I am assuming that $\{p_i\}$ form a probability distribution (and that none of the $p_i = 0$) and each $\rho_i$ is a normalised state.

As $p_i \geq 0$ and $S(\rho_i) \geq 0$ we have $\sum_i p_i S(\rho_i) = 0 \iff S(\rho_i) = 0$ for all $i$. Then we can ask the question under what circumstances do we have that each $S(\rho_i) = 0$. But a state $\rho_i$ has $S(\rho_i) = 0 \iff \rho_i$ is a pure state.

To see this let $\{\lambda_x\}_x$ be the eigenvalues of $\rho_i$. We can then compute $S(\rho_i) = - \sum_x \lambda_x \log \lambda_x$. Now as $\rho$ is a positive semi-definite matrix we have for each $x$, $\lambda_x \geq 0$ and as $\rho$ is normalized we have $ \sum_x \lambda_x = 1$. Putting these two constraints together we must have that for each $x$, $0 \leq \lambda_x \leq 1$. This means that for each term in the sum we have $- \lambda_x \log \lambda_x \geq 0$. So $-\sum_x \lambda_x \log \lambda_x = 0 \iff -\lambda_x \log \lambda_x = 0$ for all $x$. But $- \lambda_x \log \lambda_x = 0 \iff \lambda_x \in \{0,1\}$. Combining this with the fact that we need $\sum_x \lambda_x = 1$ we must have exactly one $x$ for which $\lambda_x = 1$ and the rest must vanish. Finally, if $\rho_i$ is a state with a single nonzero eigenvalue then it is a pure state. Hence $S(\rho_i) = 0 \implies \rho_i $ is pure. The other direction follows readily.

tl;dr $\sum_i p_i S(\rho_i) > 0 \iff \exists i$ such that $p_i>0$ and $\rho_i$ is not pure.

An example Let $\rho_{AB} = |\psi \rangle \langle \psi |$ where $\psi = \tfrac{1}{\sqrt{2}}(|00\rangle + |11 \rangle)$. Suppose we measure on the first system the POVM $\{M, \mathbb{I} - M\}$ where $M = \frac{\mathbb{I} + \gamma \sigma_z}{2}$, $\gamma \in [0,1]$ is some parameter and $\sigma_z$ is the Pauli z operator.
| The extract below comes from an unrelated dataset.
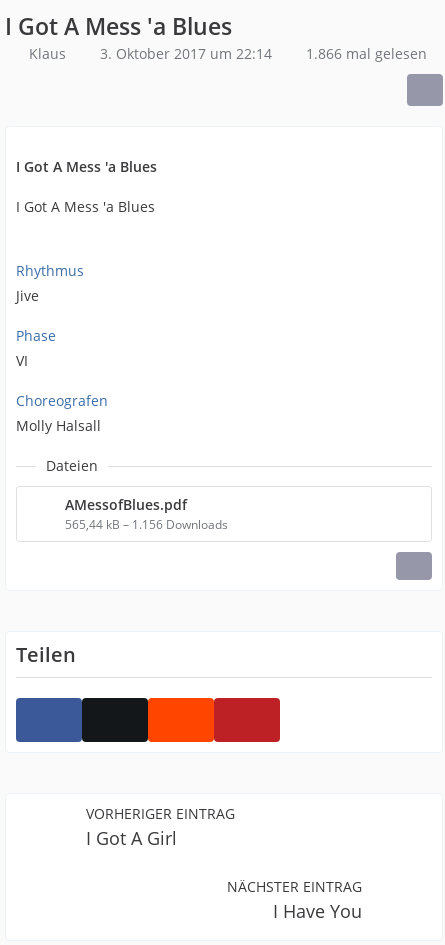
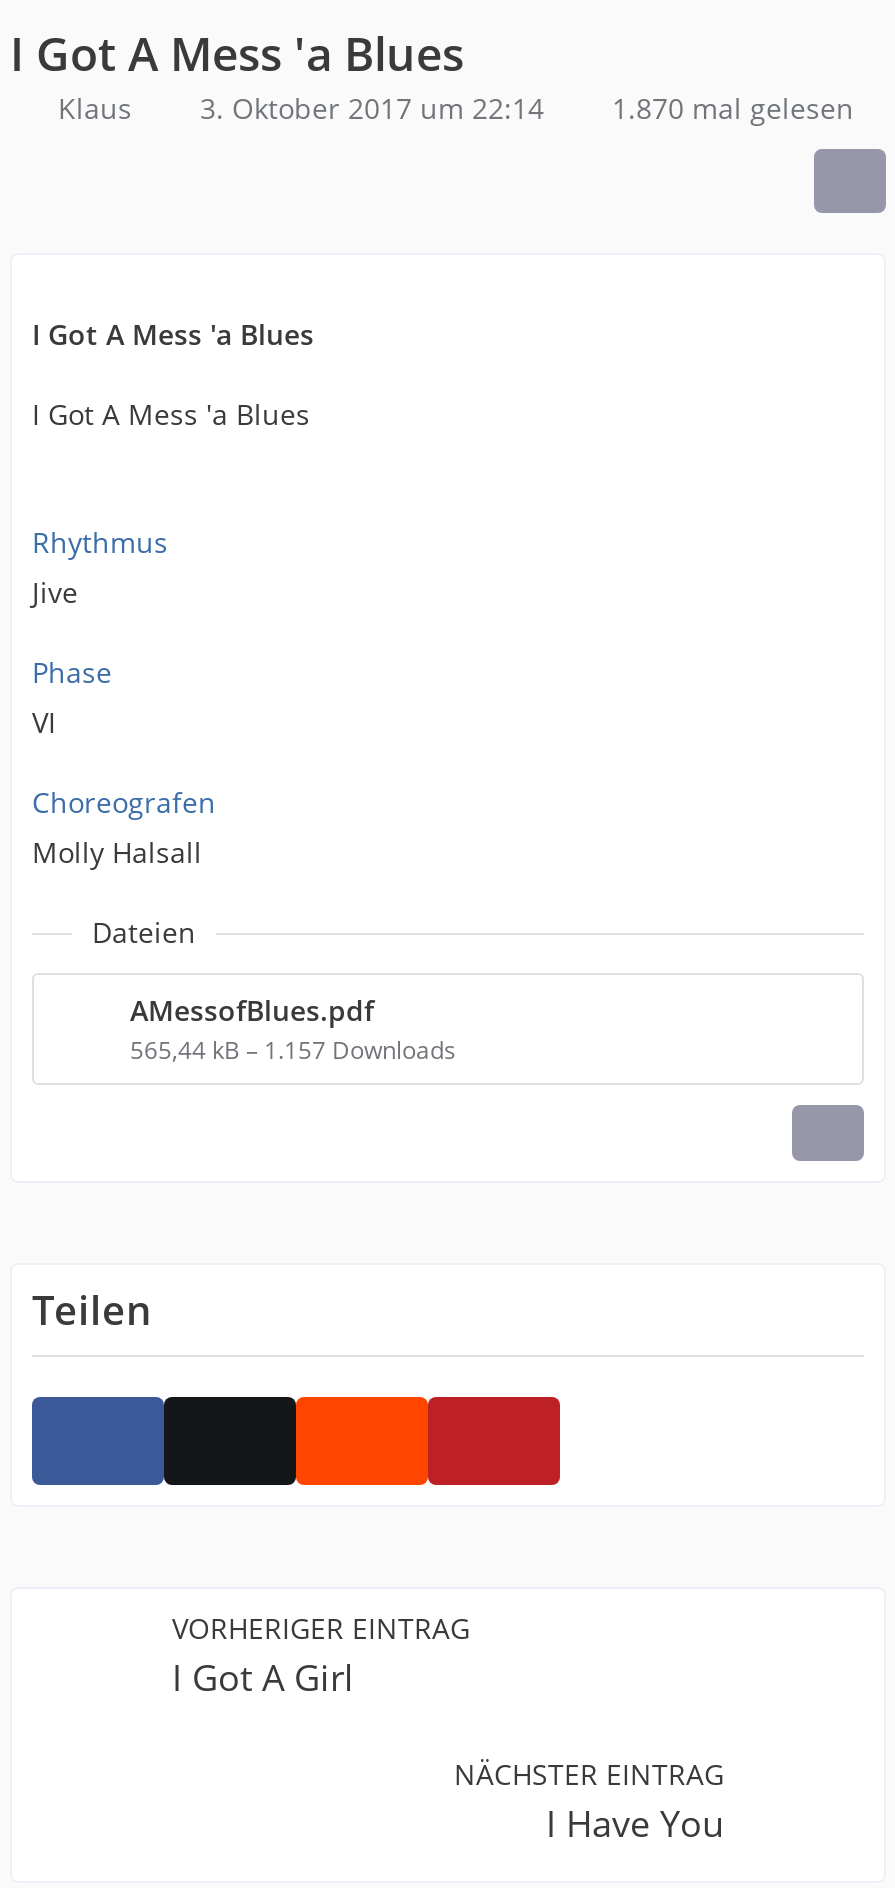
- Klaus 3. Oktober 2017 um 22:14 1.866 mal gelesen
+ Klaus 3. Oktober 2017 um 22:14 1.870 mal gelesen

- 565,44 kB – 1.156 Downloads
+ 565,44 kB – 1.157 Downloads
The $\gamma$ parameter is sometimes referred to as the strength/sharpness of the measurement. When $\gamma = 1$ the measurement is projective and when $\gamma = 0$ the measurement is trivial (doesn't interact with the system). Labelling the measurement outcomes $0,1$ respectively we get outcome $0$ with probability $$ p_0 = \mathrm{Tr}[(M^{1/2} \otimes \mathbb{I}) \rho_{AB} (M^{1/2} \otimes \mathbb{I})] $$ and $$ p_1 = \mathrm{Tr}[((\mathbb{I}-M)^{1/2} \otimes \mathbb{I}) \rho_{AB} ((\mathbb{I}-M)^{1/2} \otimes \mathbb{I})]. $$ Similarly the normailised state on system B after receiving outcome $0$ is $$ \rho_{B}(0) = \frac{\mathrm{Tr}_A[(M^{1/2} \otimes \mathbb{I}) \rho_{AB} (M^{1/2} \otimes \mathbb{I})]}{\mathrm{Tr}[(M^{1/2} \otimes \mathbb{I}) \rho_{AB} (M^{1/2} \otimes \mathbb{I})]} $$ and on outcome $1$, $$ \rho_{B}(1) = \frac{\mathrm{Tr}_A[((\mathbb{I}-M)^{1/2} \otimes \mathbb{I}) \rho_{AB} ((\mathbb{I}-M)^{1/2} \otimes \mathbb{I})]}{\mathrm{Tr}[((\mathbb{I}-M)^{1/2} \otimes \mathbb{I}) \rho_{AB} ((\mathbb{I}-M)^{1/2} \otimes \mathbb{I})]}. $$ We can represent the correlations between system $B$ and the outcome of our measurement on system $A$ by some cq-state $$ \rho_{A'B} = p_0 |0\rangle\langle 0 | \otimes \rho_B(0) + p_1 |1\rangle\langle 1 | \otimes \rho_B(1). $$ The entropy of this state is $$ S(\rho_{A'B}) = H(\{p_i\}) + \sum_i p_i S(\rho_B(i)), $$ like in your question. Now for the particular state we picked we can calculate the eigenvalues of both $\rho_0$ and $\rho_1$ to be $\{(1+\gamma)/2, (1-\gamma)/2\}$. So we see our states are pure only when $\gamma = 1$. Note that this is exactly when the measurement $M$ is projective and not just a POVM. In general (I think but you should check) for any pure two-qubit state, if we measure one qubit with a binary projective measurement then the resulting reduced states on of the other qubit will be pure. And if we measure with a two-outcome non-projective measurement then the resulting reduced states will be mixed.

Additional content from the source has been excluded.